### Available records
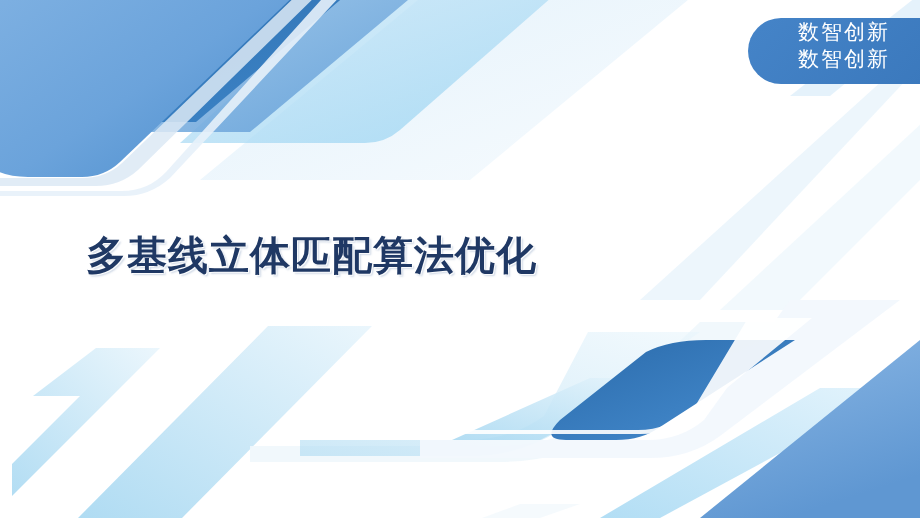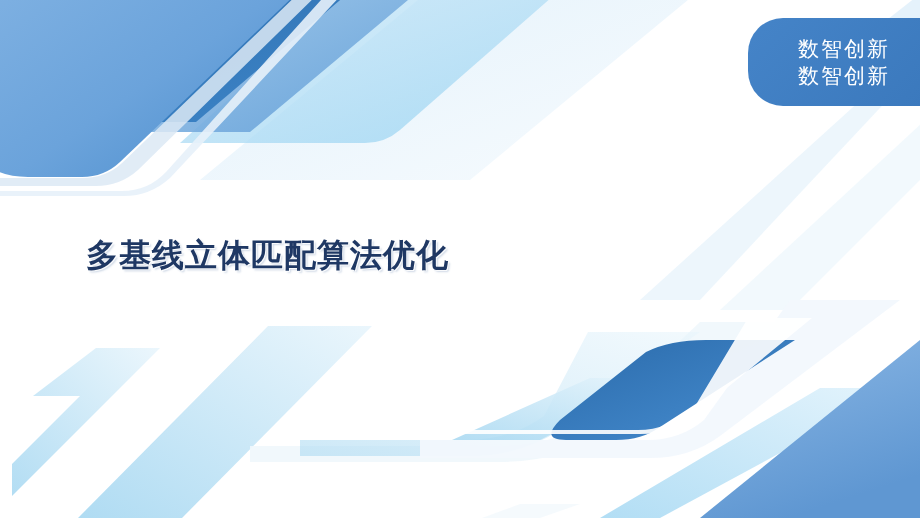--- a/index.html
+++ b/index.html
@@ -27,28 +27,28 @@
     height: 518px;
     pointer-events: none;
   }
 
   
   .badge {
     position: absolute;
     top: 18px;
     right: 0;
     width: 172px;
-    height: 88px;
+    height: 66px;
     background: linear-gradient(135deg, #4584C8 0%, #3B79BD 100%);
     border-top-left-radius: 35px;
     border-bottom-left-radius: 35px;
     display: flex;
     flex-direction: column;
     align-items: center;
-    justify-content: center;
+    justify-content: flex-start;
     box-sizing: border-box;
     padding-left: 26px;
     padding-right: 6px;
   }
   .badge-line {
     color: #ffffff;
     font-size: 21px;
     line-height: 27px;
     letter-spacing: 2px;
     font-family: "Liberation Sans", "DejaVu Sans", sans-serif;
@@ -56,21 +56,21 @@
   }
 
   
   .title-wrap {
     position: absolute;
     left: 86px;
     top: 228px;
   }
   .slide-title {
     margin: 0;
-    font-size: 32px;
+    font-size: 40px;
     line-height: 54px;
     font-weight: bold;
     letter-spacing: 1px;
     color: #1F3864;
     white-space: nowrap;
     text-shadow:
        1px 1px 0 rgba(255,255,255,0.85),
        2px 2px 2px rgba(150,170,200,0.45);
   }
 </style>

### What this task involves
Set down only the line containing "font-size: 21px;" and the lines after it through the end, exactly as they appear above.

### Your response
     font-size: 21px;
     line-height: 27px;
     letter-spacing: 2px;
     font-family: "Liberation Sans", "DejaVu Sans", sans-serif;
@@ -56,21 +56,21 @@
   }
 
   
   .title-wrap {
     position: absolute;
     left: 86px;
     top: 228px;
   }
   .slide-title {
     margin: 0;
-    font-size: 32px;
+    font-size: 40px;
     line-height: 54px;
     font-weight: bold;
     letter-spacing: 1px;
     color: #1F3864;
     white-space: nowrap;
     text-shadow:
        1px 1px 0 rgba(255,255,255,0.85),
        2px 2px 2px rgba(150,170,200,0.45);
   }
 </style>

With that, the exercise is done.